Task details ->
Would you please state how many lines in the entries contain the word "class"? Only the number should be given.

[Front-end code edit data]
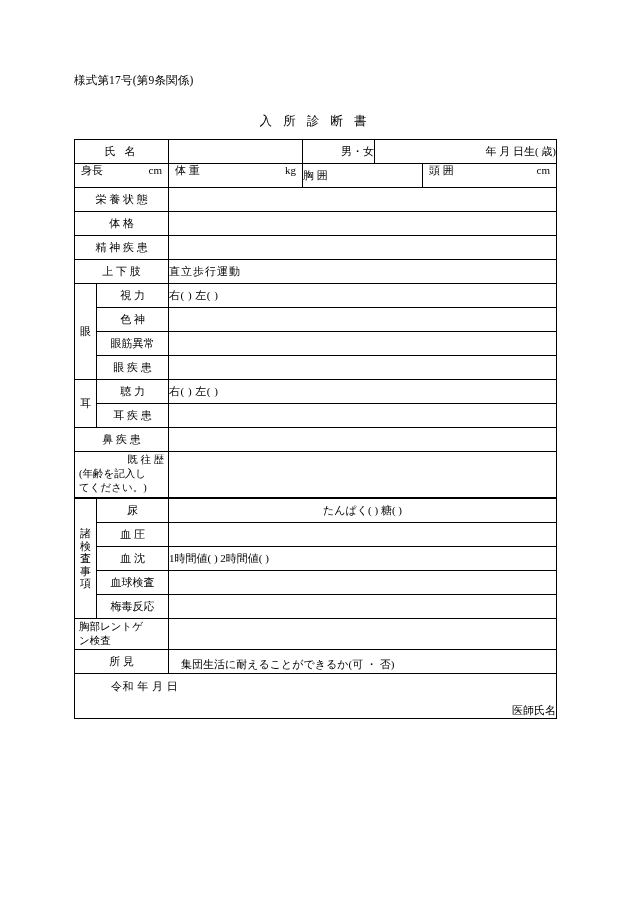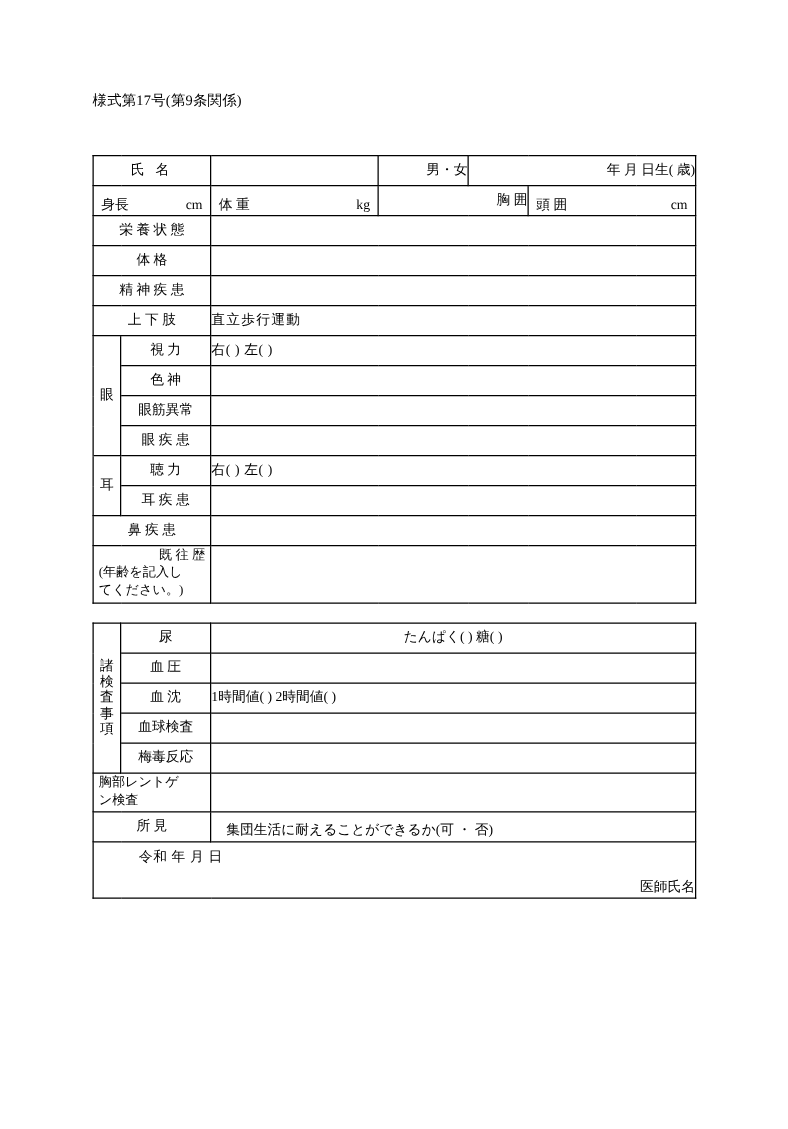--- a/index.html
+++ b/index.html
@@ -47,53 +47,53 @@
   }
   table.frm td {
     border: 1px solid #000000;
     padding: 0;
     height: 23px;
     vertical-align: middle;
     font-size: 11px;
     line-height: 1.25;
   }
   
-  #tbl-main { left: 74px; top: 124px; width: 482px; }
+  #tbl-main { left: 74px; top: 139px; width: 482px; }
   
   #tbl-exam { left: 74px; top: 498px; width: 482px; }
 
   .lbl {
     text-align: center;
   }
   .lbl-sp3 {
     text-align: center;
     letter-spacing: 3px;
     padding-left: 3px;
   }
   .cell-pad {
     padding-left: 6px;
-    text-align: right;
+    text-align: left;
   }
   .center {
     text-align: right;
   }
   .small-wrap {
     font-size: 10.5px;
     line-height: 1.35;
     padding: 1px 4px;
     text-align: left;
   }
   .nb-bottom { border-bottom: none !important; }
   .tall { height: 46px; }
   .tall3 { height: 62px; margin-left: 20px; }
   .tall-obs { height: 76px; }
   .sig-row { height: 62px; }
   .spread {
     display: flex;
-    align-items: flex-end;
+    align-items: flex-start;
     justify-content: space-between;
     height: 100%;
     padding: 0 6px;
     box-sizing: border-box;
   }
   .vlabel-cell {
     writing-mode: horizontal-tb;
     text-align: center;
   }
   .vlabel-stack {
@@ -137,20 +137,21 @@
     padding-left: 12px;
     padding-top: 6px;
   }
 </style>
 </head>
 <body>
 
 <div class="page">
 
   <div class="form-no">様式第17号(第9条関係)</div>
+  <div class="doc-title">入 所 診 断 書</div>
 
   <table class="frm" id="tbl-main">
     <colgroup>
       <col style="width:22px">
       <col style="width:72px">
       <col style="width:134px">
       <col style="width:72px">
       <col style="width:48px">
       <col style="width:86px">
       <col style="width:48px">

Response below ->
4